Slice sampling

Slice sampling is a type of Markov chain Monte Carlo algorithm for pseudo-random number sampling, i.e. for drawing random samples from a statistical distribution. The method is based on the observation that to sample a random variable one can sample uniformly from the region under the graph of its density function.[1][2][3]

To visualize this motivation, imagine printing out a simple bell curve and throwing darts at it. Assume that the darts are uniformly distributed around the board. Now take off all of the darts that are outside the curve (i.e. perform rejection sampling). The x-positions of the remaining darts will be distributed according to the bell curve. This is because there is the most room for the darts to land where curve is highest and thus the probability density is greatest.

Slice sampling, in its simplest form, samples uniformly from underneath the curve f(x) without the need to reject any points, as follows:

  1. Choose a starting value x0 for which f(x0)>0.
  2. Sample a y value uniformly between 0 and f(x0).
  3. Draw a horizontal line across the curve at this y position.
  4. Sample a point (x,y) from the line segments within the curve.
  5. Repeat from step 2 using the new x value.

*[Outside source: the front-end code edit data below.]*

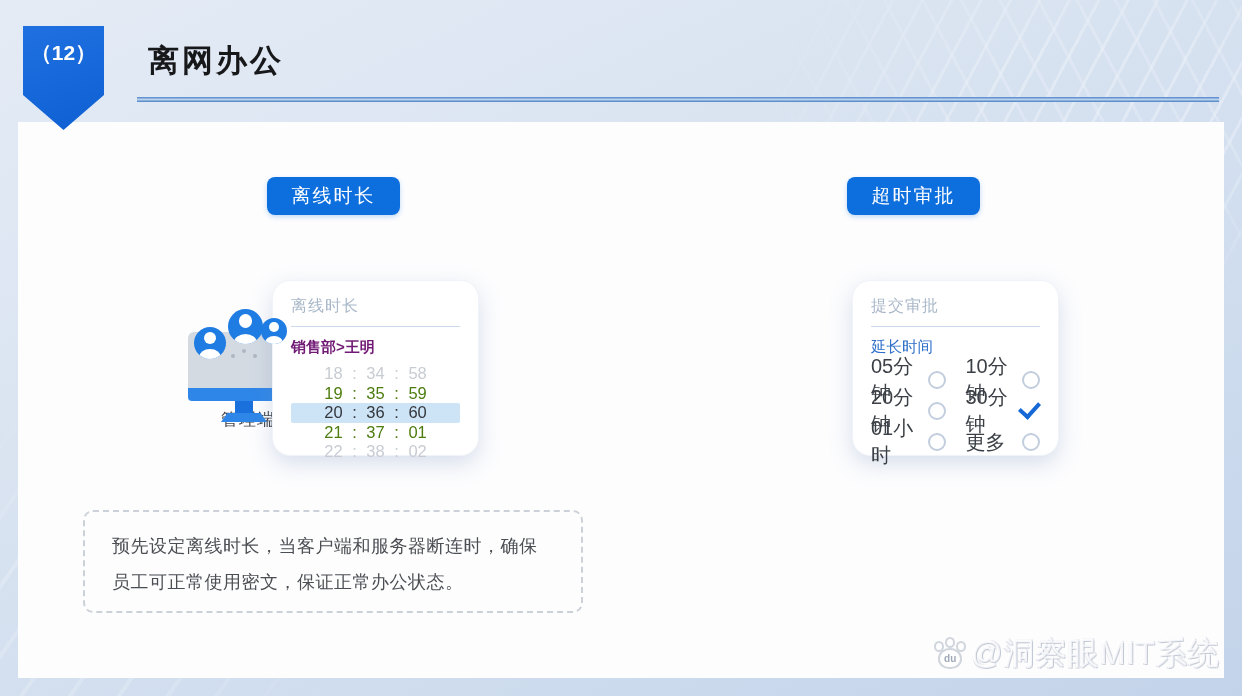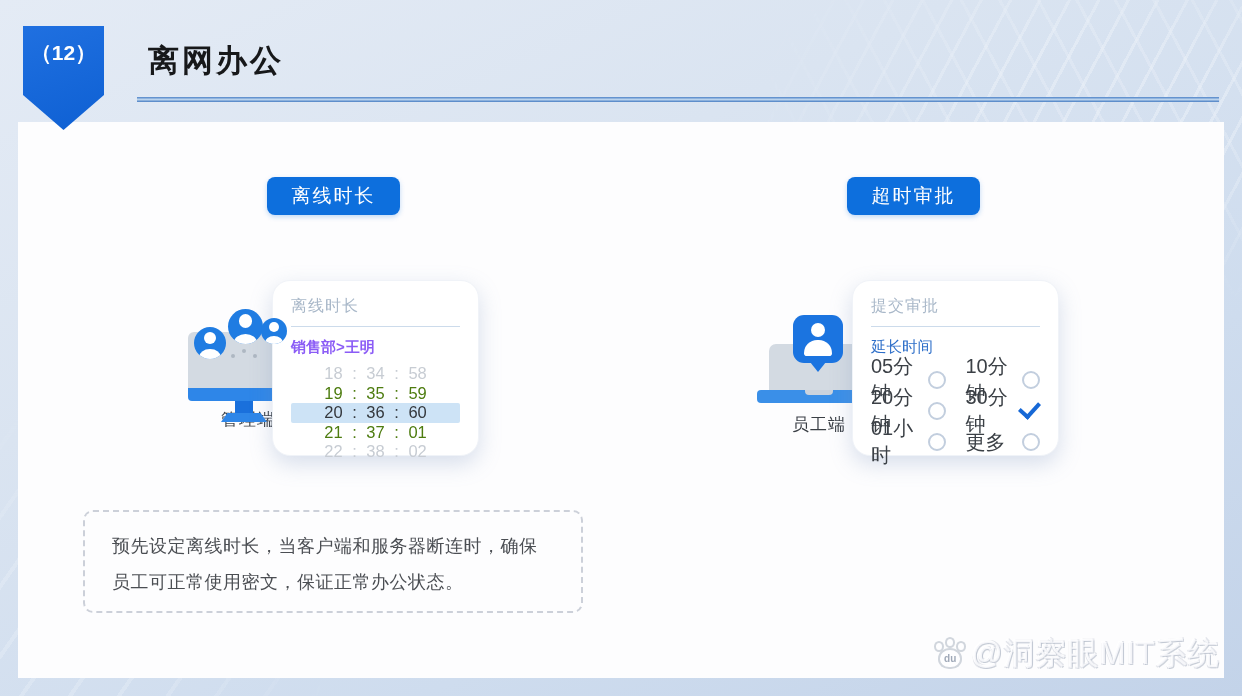--- a/index.html
+++ b/index.html
@@ -52,21 +52,21 @@
   
   .ui-card{
     position:absolute;top:280px;width:207px;height:176px;background:#fff;border:1px solid #f0f3f8;
     border-radius:18px;box-shadow:0 8px 22px rgba(120,145,185,.28);box-sizing:border-box;
     padding:15px 18px 0;z-index:2;
   }
   .card-left{left:272px;}
   .card-right{left:852px;}
   .card-header{font-size:16px;color:#a9b8c9;letter-spacing:1px;}
   .card-divider{height:1px;background:#ccdbeb;margin-top:9px;}
-  .card-target{margin-top:11px;font-size:15px;color:#8b5cf6;font-weight:bold;}
+  .card-target{margin-top:11px;font-size:15px;color:#701a75;font-weight:bold;}
   .field-label{margin-top:10px;font-size:15.5px;color:#2e6fc9;}
 
   .time-list{margin-top:7px;text-align:center;font-size:16.5px;line-height:19.5px;word-spacing:5px;}
   .time-row{border-radius:2px;}
   .time-row.faint{color:#c7ccd3;}
   .time-row.dim{color:#4d7c0f;}
   .time-row.selected{background:#cde3f6;color:#33373c;}
 
   .options{display:grid;grid-template-columns:1fr 1fr;column-gap:20px;row-gap:13px;margin-top:13px;}
   .option{display:flex;justify-content:space-between;align-items:center;font-size:20px;color:#3b4046;height:18px;}
@@ -170,30 +170,20 @@
     <div class="card-target">销售部&gt;王明</div>
     <div class="time-list">
       <div class="time-row faint">18 : 34 : 58</div>
       <div class="time-row dim">19 : 35 : 59</div>
       <div class="time-row selected">20 : 36 : 60</div>
       <div class="time-row dim">21 : 37 : 01</div>
       <div class="time-row faint">22 : 38 : 02</div>
     </div>
   </div>
 
-  <div class="device device-emp">
-    <div class="laptop-screen"></div>
-    <div class="laptop-base"></div>
-    <div class="laptop-notch"></div>
-    <div class="bubble">
-      <div class="bubble-head"></div>
-      <div class="bubble-body"></div>
-    </div>
-    <div class="device-label label-emp">员工端</div>
-  </div>
 
   <div class="ui-card card-right">
     <div class="card-header">提交审批</div>
     <div class="card-divider"></div>
     <div class="field-label">延长时间</div>
     <div class="options">
       <div class="option">
         <span>05分钟</span>
         <span class="radio-icon"></span>
       </div>

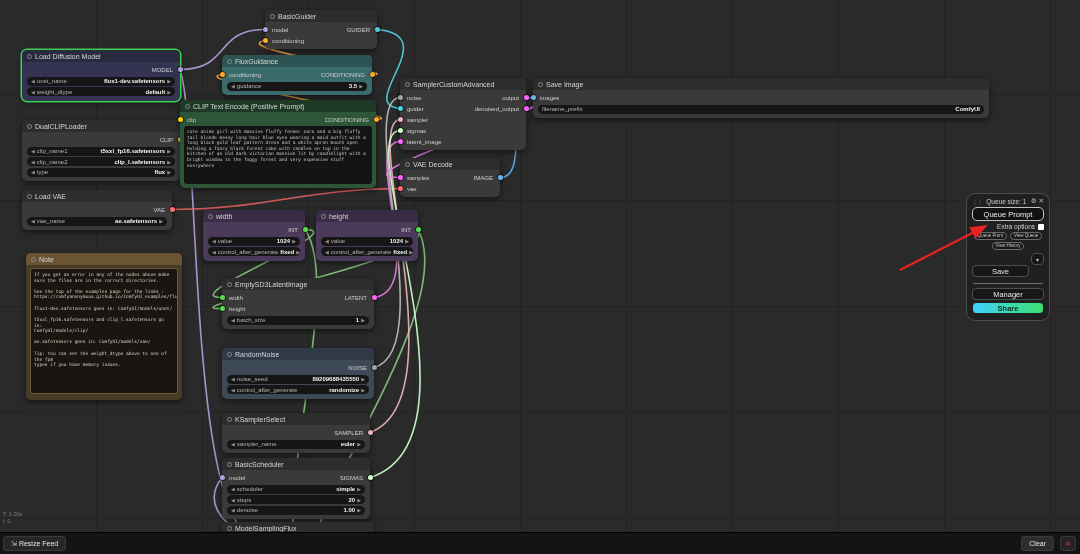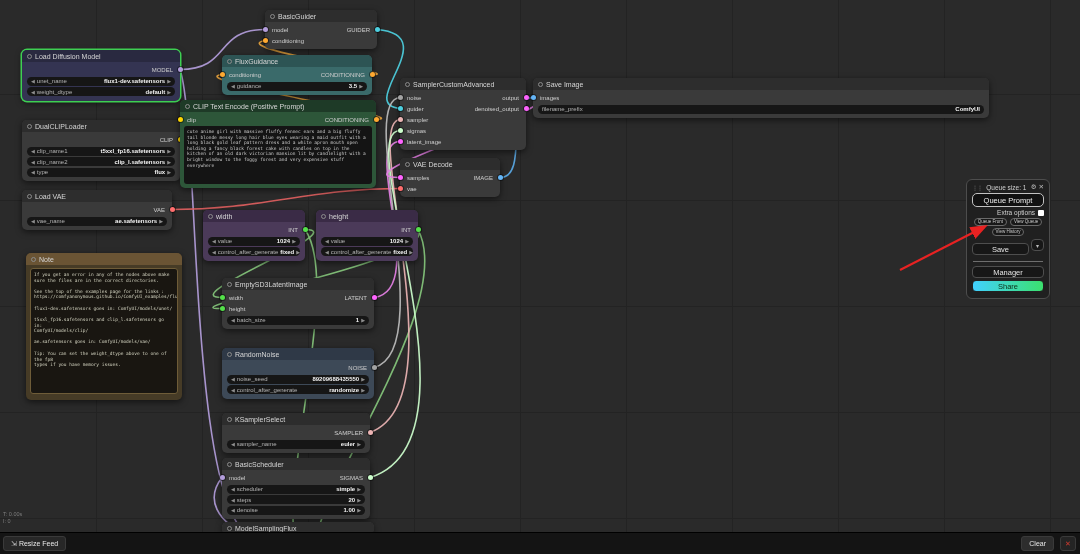--- a/index.html
+++ b/index.html
@@ -51,24 +51,24 @@
         border-radius:5px;color:#ececec;font-size:7.5px;margin:1px 0 2px;}
   .qp-extra{display:flex;align-items:center;justify-content:flex-end;gap:3px;font-size:6.5px;
         color:#d0d0d0;margin:1px 0 2px;}
   .qp-check{width:6px;height:6px;background:#fff;border-radius:1px;display:inline-block;}
   .qp-pills{display:flex;justify-content:center;gap:3px;margin-bottom:2px;}
   .pill{height:8px;background:#181818;border:1px solid #6a6a6a;border-radius:5px;color:#c8c8c8;
         font-size:4.5px;line-height:6px;padding:0 3px;}
   .qp-saverow{display:flex;gap:2px;margin-top:3px;}
   .qbtn{display:block;width:100%;height:12px;background:#171717;border:1px solid #4e4e4e;
         border-radius:4px;color:#e4e4e4;font-size:7.5px;margin-top:2px;padding:0;}
-  .qbtn.save{flex:1;margin-top:4px;}
+  .qbtn.save{flex:1;margin-top:12px;}
   .qbtn.savedrop{width:13px;flex:none;margin-top:0;color:#bbb;font-size:6px;}
   .qp-divider{border-top:1px solid #6e6e6e;margin:6px 1px 4px;}
-  .qbtn.share{color:#0d2e16;font-weight:normal;border:1px solid #222;}
+  .qbtn.share{color:#0d2e16;font-weight:bold;border:1px solid #222;}
 
   
   .stats{position:absolute;left:3px;top:511px;z-index:3;font-size:5.5px;line-height:1.25;color:#7d7d7d;}
   .bottom-bar{position:absolute;left:0;top:532px;width:1080px;height:22px;background:#141414;
         border-top:1px solid #000;z-index:6;}
   .bb-btn{position:absolute;top:3px;height:15px;background:#272727;border:1px solid #3a3a3a;
         border-radius:3px;color:#e8e8e8;font-size:7px;padding:0 7px;}
   .bb-btn.leftbtn{left:3px;}
   .bb-btn.clearbtn{right:26px;background:#2d2d2d;}
   .bb-btn.closebtn{right:4px;color:#d23b2f;font-weight:bold;width:16px;padding:0;background:#242424;}
@@ -472,21 +472,21 @@
 
   <svg id="overlay" width="1080" height="554">
     <defs>
       <marker id="arrowhead" markerWidth="8" markerHeight="6" refX="6" refY="3" orient="auto">
         <polygon points="0 0, 8 3, 0 6" id="arrowhead-poly" fill="#e82222"></polygon>
       </marker>
     </defs>
     <line id="red-arrow" stroke-width="2.2" marker-end="url(#arrowhead)" x1="900" y1="270" x2="984" y2="227" stroke="#e82222"></line>
   </svg>
 
-  <div class="queue-panel" id="queue-panel" style="left: 966px; top: 179px;">
+  <div class="queue-panel" id="queue-panel" style="left: 966px; top: 193px; border-radius: 9px;">
     <div class="qp-header">
       <span class="qp-drag">⋮⋮</span>
       <span class="qp-title">Queue size: 1</span>
       <span class="qp-gear">⚙</span>
       <span class="qp-close">✕</span>
     </div>
     <button class="qp-prompt">Queue Prompt</button>
     <div class="qp-extra">
       <span>Extra options</span>
       <span class="qp-check"></span>

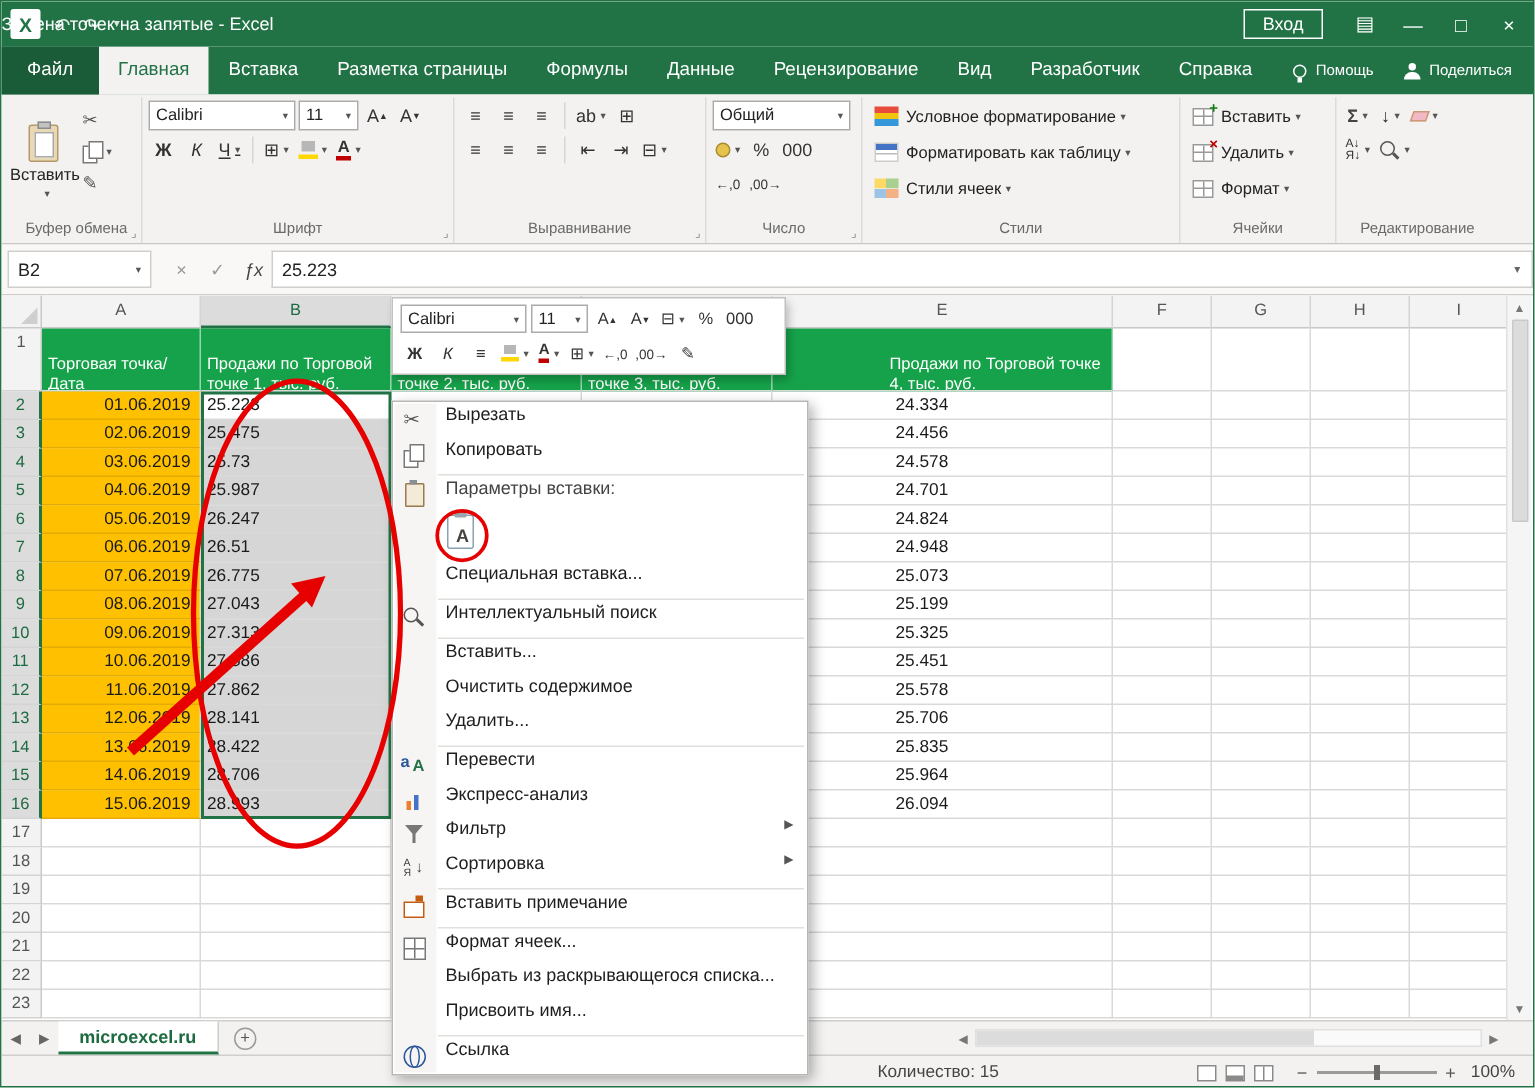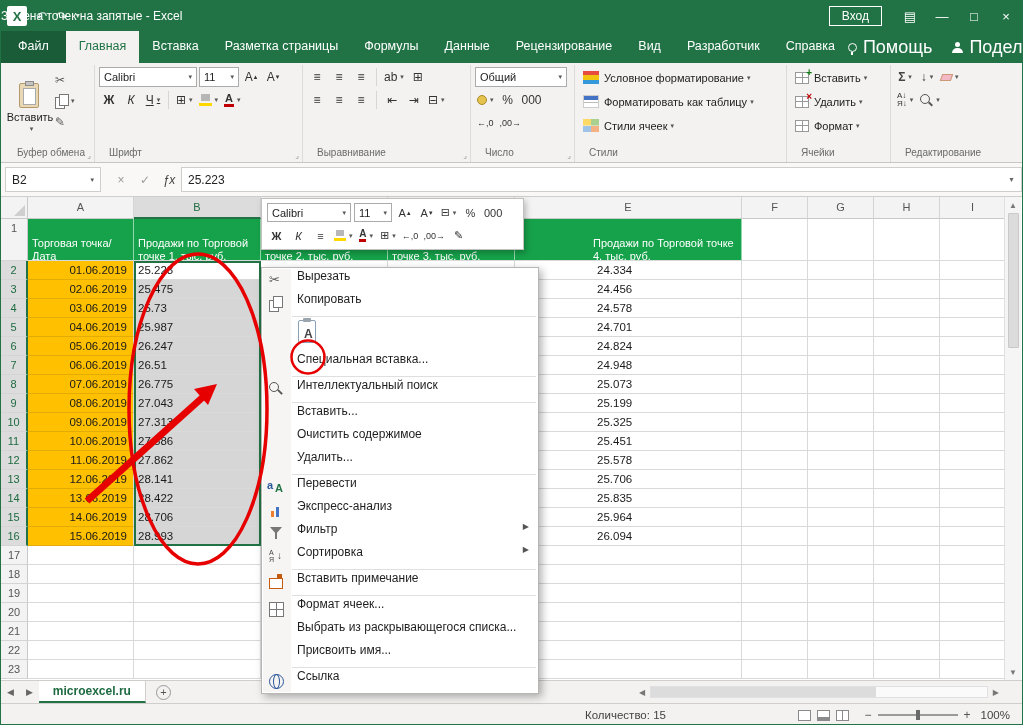--- a/index.html
+++ b/index.html
@@ -15,32 +15,32 @@
 .title-text{position:absolute;left:0;right:0;font-size:12px;color:#fff}
 .tb-right{margin-left:auto;display:flex;align-items:center;height:100%;z-index:2}
 .signin{border:1px solid #fff;padding:2px 12px;font-size:12px;margin-right:12px}
 .wbtn{width:32px;height:30px;display:flex;align-items:center;justify-content:center;font-size:13px;color:#fff}
 
 .tabbar{height:32px;background:#217346;display:flex;align-items:stretch;color:#fff}
 .rtab{padding:8px 13px 8px;font-size:12.5px;white-space:nowrap}
 .rtab-file{padding:8px 17px;background:#1a5c38}
 .rtab-active{background:#f3f2f1;color:#217346}
 .tabbar-right{margin-left:auto;display:flex;align-items:center;gap:20px;padding-right:14px}
-.tr-item{display:flex;align-items:center;gap:6px;font-size:18px}
+.tr-item{display:flex;align-items:center;gap:6px;font-size:10px}
 .bulb{width:9px;height:9px;border:1.5px solid #fff;border-radius:50%;position:relative;display:inline-block}
 .bulb::after{content:"";position:absolute;left:2px;bottom:-4px;width:2.5px;height:3px;background:#fff}
 .person{width:11px;height:11px;position:relative;display:inline-block}
 .person::before{content:"";position:absolute;width:5px;height:5px;border-radius:50%;background:#fff;left:3px;top:0}
 .person::after{content:"";position:absolute;width:11px;height:5px;border-radius:5px 5px 0 0;background:#fff;bottom:0;left:0}
 
 .ribbon{height:100px;background:#f3f2f1;display:flex;border-bottom:1px solid #c8c6c4;padding:2px 0 0 2px;overflow:hidden}
 .rgroup{display:flex;flex-direction:column;border-right:1px solid #dddbd9;padding:2px 4px 0;flex:none}
 .gbody{flex:1;display:flex}
 .gcol{flex-direction:column;gap:3px}
-.glabel{height:15px;font-size:10px;color:#6a6a6a;position:relative;padding:0 10px;white-space:nowrap}
+.glabel{height:15px;font-size:10px;color:#6a6a6a;text-align:center;position:relative;padding:0 10px;white-space:nowrap}
 .dlg{position:absolute;right:-1px;bottom:2px;font-size:8px;color:#888}
 .grow-r{display:flex;align-items:center;gap:2px}
 .combo{border:1px solid #ababab;background:#fff;padding:1px 4px;display:inline-flex;align-items:center;font-size:11px;height:20px}
 .tbtn{min-width:20px;height:20px;display:inline-flex;align-items:center;justify-content:center;font-size:12px;color:#333;padding:0 2px}
 .tbtn.sm{font-size:9px}
 .ss{font-size:7px;vertical-align:top;margin-left:1px}
 .vsep{width:1px;height:18px;background:#d8d6d4;margin:0 3px}
 .pastecol{display:flex;flex-direction:column;align-items:center;justify-content:center;width:46px;font-size:11px;gap:2px}
 .bigclip{position:relative;width:24px;height:28px;display:inline-block}
 .bc-board{position:absolute;left:1px;top:2px;width:20px;height:25px;background:#e9d8b6;border:1px solid #b49a6a;border-radius:2px}
@@ -793,20 +793,24 @@
 <div class="ctxmenu">
     <div class="mi">
       <div class="mic scissors-icon"></div>
       <div class="mtext">Вырезать</div>
     </div>
     <div class="mi">
       <div class="mic copy-icon"></div>
       <div class="mtext">Копировать</div>
     </div>
     <div class="msep"></div>
+    <div class="mi mlabel">
+      <div class="mic clipboard-icon"></div>
+      <div class="mtext">Параметры вставки:</div>
+    </div>
     <div class="mi paste-row">
       <div class="mic"></div>
       <div class="paste-opt">
         <div class="pclip"></div>
         <div class="pA">А</div>
       </div>
     </div>
     <div class="mi">
       <div class="mic "></div>
       <div class="mtext">Специальная вставка...</div>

The motivation here is that one way to sample a point uniformly from within an arbitrary curve is first to draw thin uniform-height horizontal slices across the whole curve. Then, we can sample a point within the curve by randomly selecting a slice that falls at or below the curve at the x-position from the previous iteration, then randomly picking an x-position somewhere along the slice. By using the x-position from the previous iteration of the algorithm, in the long run we select slices with probabilities proportional to the lengths of their segments within the curve.

Generally, the trickiest part of this algorithm is finding the bounds of the horizontal slice, which involves inverting the function describing the distribution being sampled from. This is especially problematic for multi-modal distributions, where the slice may consist of multiple discontiguous parts. It is often possible to use a form of rejection sampling to overcome this, where we sample from a larger slice that is known to include the desired slice in question, and then discard points outside of the desired slice.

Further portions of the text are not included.